### Given data
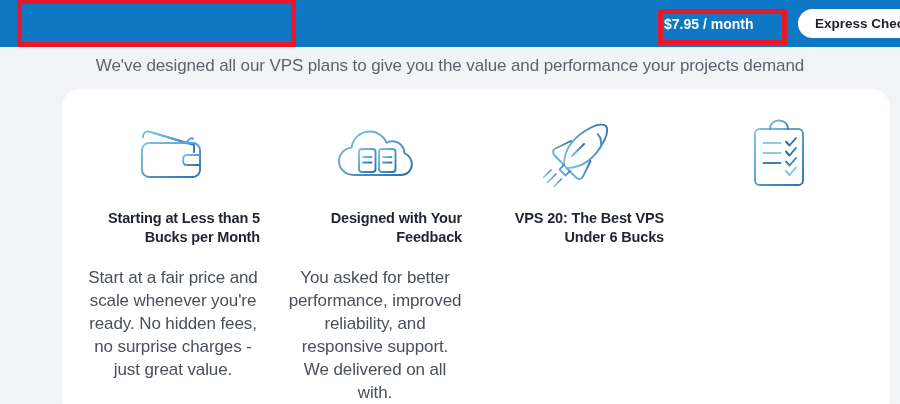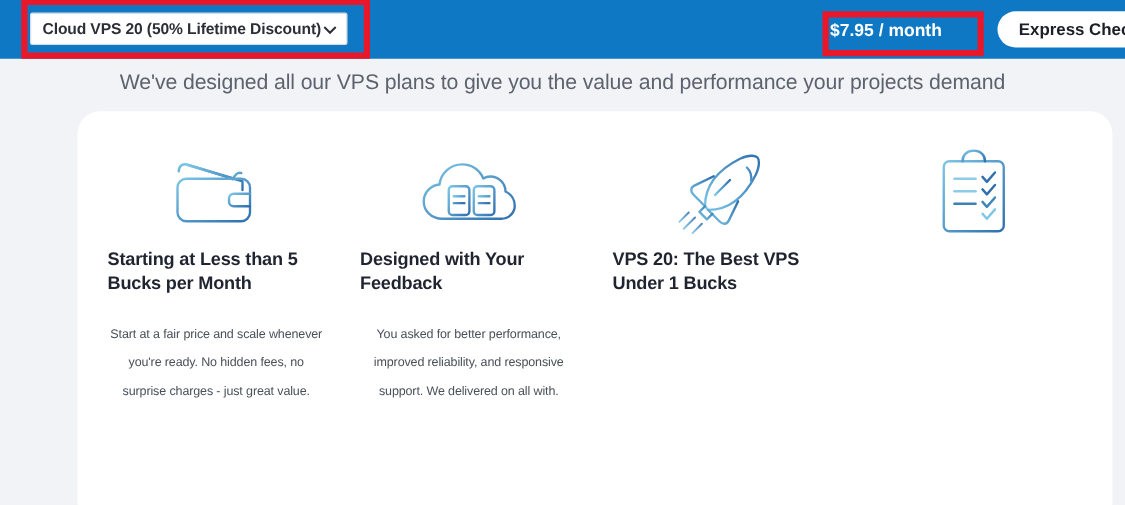--- a/index.html
+++ b/index.html
@@ -189,14 +189,6 @@
 
   <div class="topbar">
 
-    <div class="plan-select">
-      <span class="plan-label">Cloud VPS 20 (50% Lifetime Discount)</span>
-      <span class="chev">
-        <svg width="12" height="12" viewBox="0 0 12 12">
-          <path d="M2 4.2 L6 8.2 L10 4.2" fill="none" stroke="#2b2f38" stroke-width="1.6" stroke-linecap="square" stroke-linejoin="miter"></path>
-        </svg>
-      </span>
-    </div>
 
     <div class="price-pill">
       <span class="price-text">$7.95 / month</span>

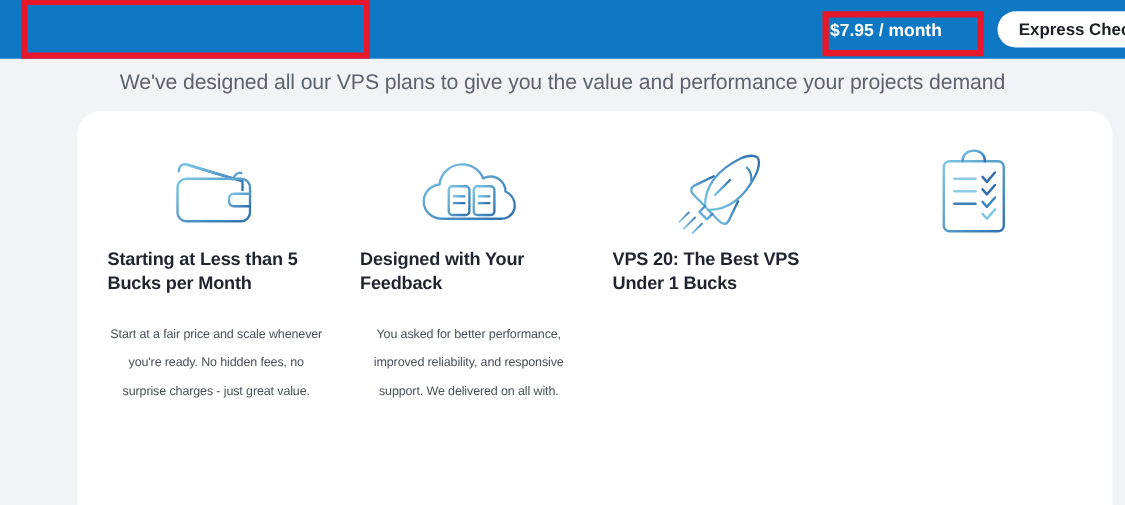--- a/index.html
+++ b/index.html
@@ -164,11 +164,11 @@
   }
 
   .feature-title {
-    margin-top: 2px;
+    margin-top: 12px;
     font-size: 14.5px;
     font-weight: bold;
     color: #1f2430;
-    text-align: left;
+    text-align: right;
     line-height: 19px;
     letter-spacing: -0.15px;
   }

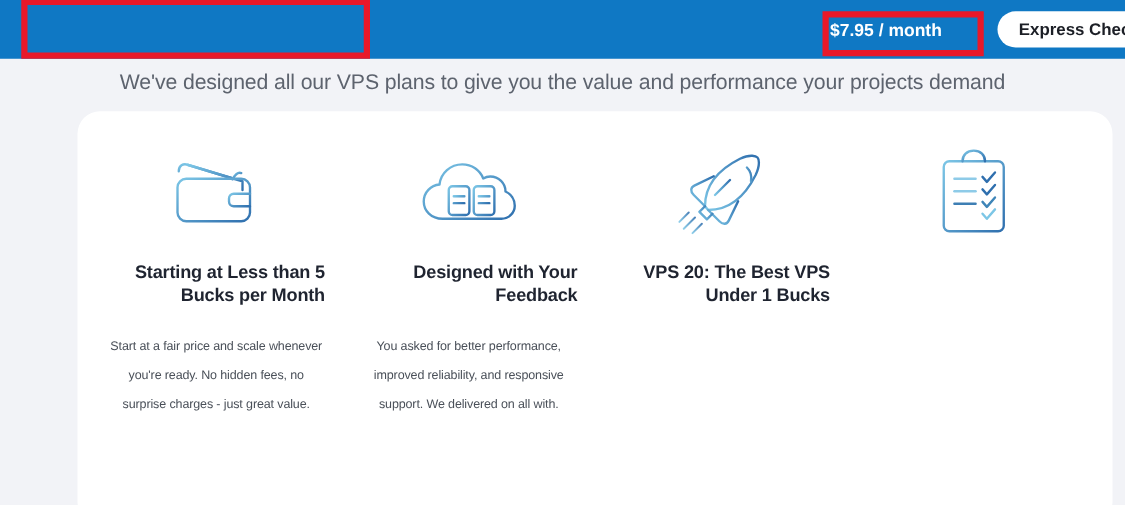--- a/index.html
+++ b/index.html
@@ -278,7 +278,7 @@
             </g>
           </svg>
         </div>
-        <div class="feature-title">VPS 20: The Best VPS Under 1 Bucks</div>
+        <div class="feature-title">VPS 20: The Best VPS Under 6 Bucks</div>
       </div>
 
       <div class="feature">

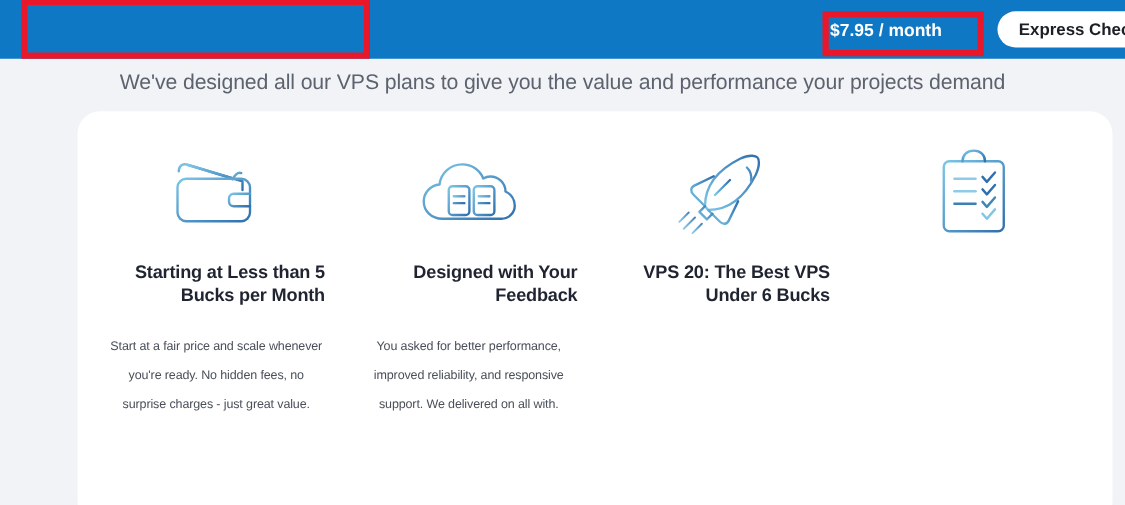--- a/index.html
+++ b/index.html
@@ -175,7 +175,7 @@
 
   .feature-body {
     margin-top: 19px;
-    font-size: 10px;
+    font-size: 17px;
     color: #4a5059;
     text-align: center;
     line-height: 23px;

### Your instructions
The lines that contain the word "margin" are wanted; copy each of them from the records.

### Result of the task
-    margin-top: 2px;
+    margin-top: 12px;
     margin-top: 19px;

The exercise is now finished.